AI apps on the Google Play store are leaking customer data and photos
Source: Mashable Tech
Overview
Not every AI tool you encounter in the Google Play store is the same. Many of them may pose a significant privacy gamble for users. A plethora of unlicensed or unsecured AI apps on Android, including those marketed for identity verification and editing, have exposed billions of records and personal data, cybersecurity experts have confirmed.
Specific Cases
Video AI Art Generator & Maker
A recent investigation by Cybernews found that the Android app Video AI Art Generator & Maker leaked:
- 1.5 million user images
- Over 385 000 videos
- Millions of AI‑generated media files
Researchers discovered a misconfiguration in a Google Cloud Storage bucket that left personal files vulnerable to outsiders. In total, more than 12 TB of users’ media files were accessible via the exposed bucket. The app had 500 000 downloads at the time of the breach.
IDMerit
Another app, IDMerit, exposed know‑your‑customer (KYC) data and personally identifiable information from users across 25 countries, predominantly in the United States. The leaked information included:
- Full names and addresses
- Birthdates and IDs
- Contact information
The breach amounted to roughly 1 TB of data. Both app developers resolved the vulnerabilities after being notified by researchers.
Broader Security Concerns
Cybersecurity experts warn that lax security practices among AI apps pose a widespread risk.
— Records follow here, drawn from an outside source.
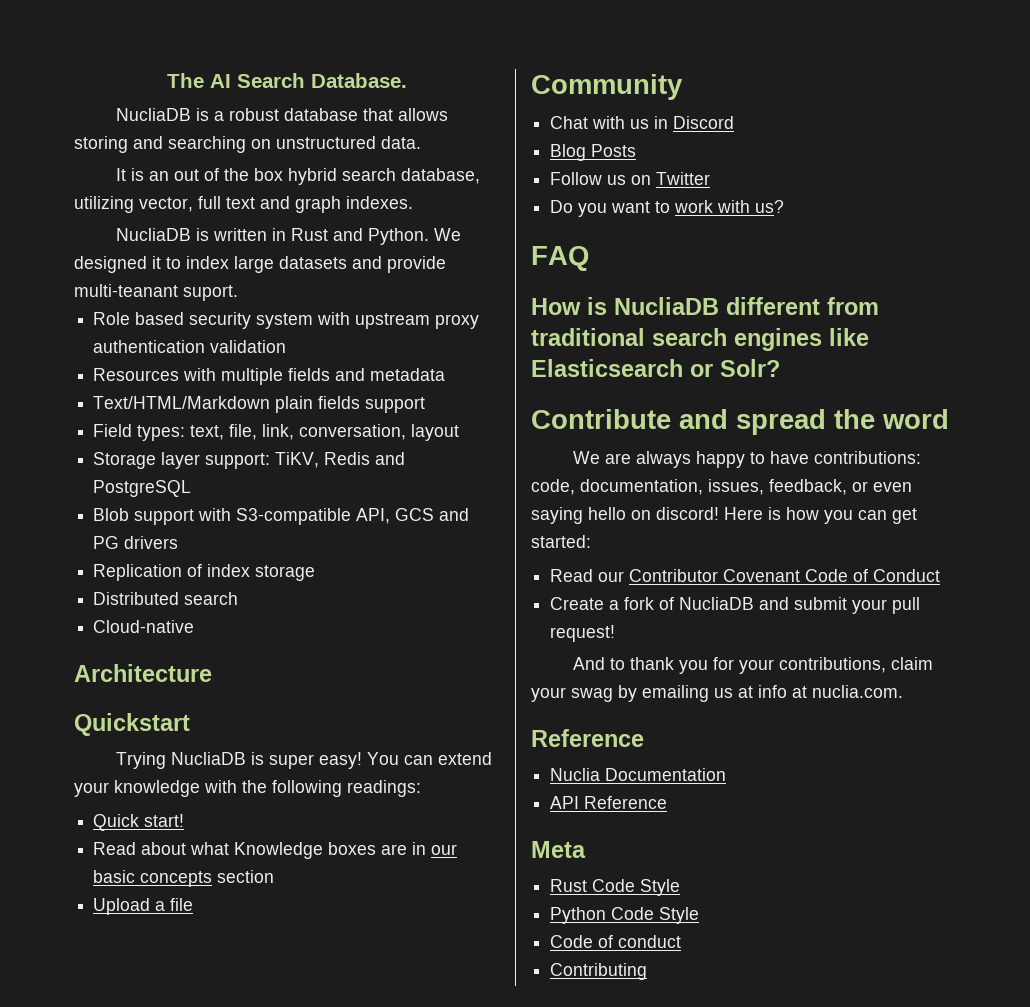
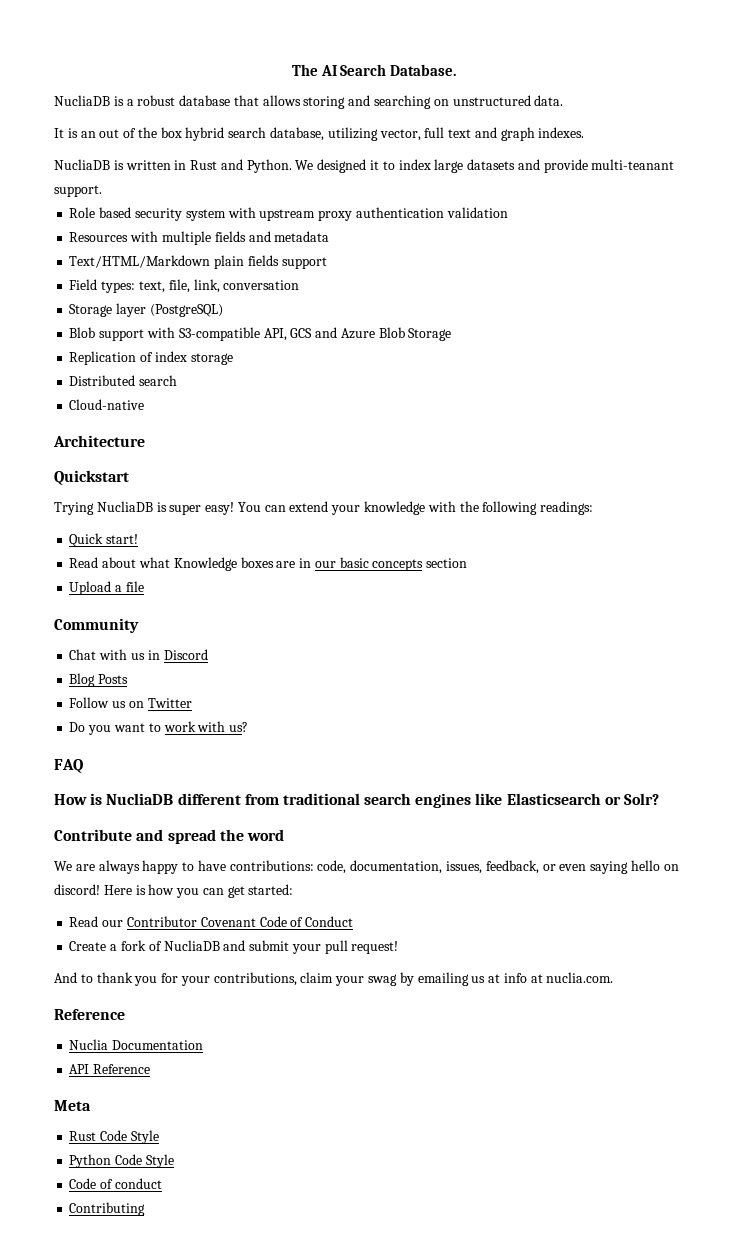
- We designed it to index large datasets and provide multi-teanant suport.
+ We designed it to index large datasets and provide multi-teanant support.
- Field types: text, file, link, conversation, layout
+ Field types: text, file, link, conversation
- Storage layer support: TiKV, Redis and PostgreSQL
+ Storage layer (PostgreSQL)
- Blob support with S3-compatible API, GCS and PG drivers
+ Blob support with S3-compatible API, GCS and Azure Blob Storage

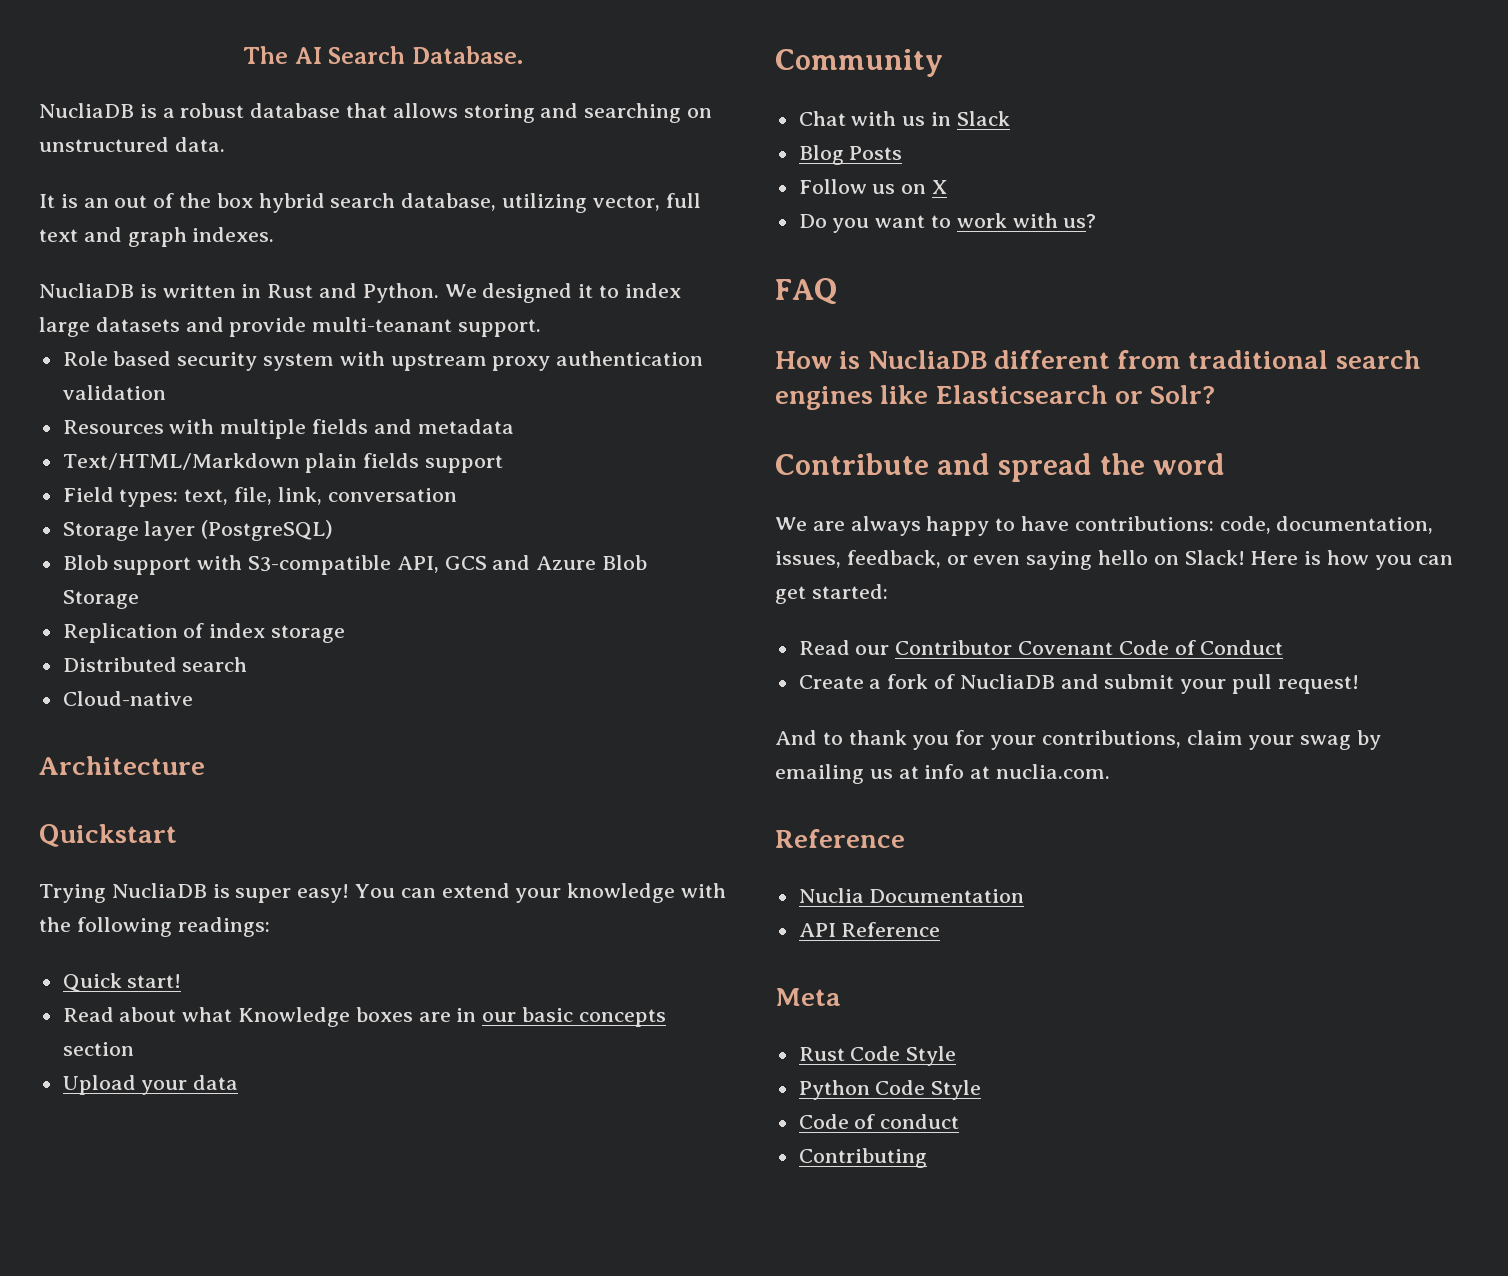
- Upload a file
+ Upload your data
- Chat with us in Discord
+ Chat with us in Slack
- Follow us on Twitter
+ Follow us on X
- We are always happy to have contributions: code, documentation, issues, feedback, or even saying hello on discord!
+ We are always happy to have contributions: code, documentation, issues, feedback, or even saying hello on Slack!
Many AI apps store user‑uploaded files alongside AI‑generated content and employ a criticized practice known as hardcoding secrets—embedding API keys, passwords, or encryption keys directly into the app’s source code.
Cybernews found that 72 percent of the hundreds of Google Play AI apps analyzed had similar security vulnerabilities, highlighting the need for stronger security standards across the ecosystem.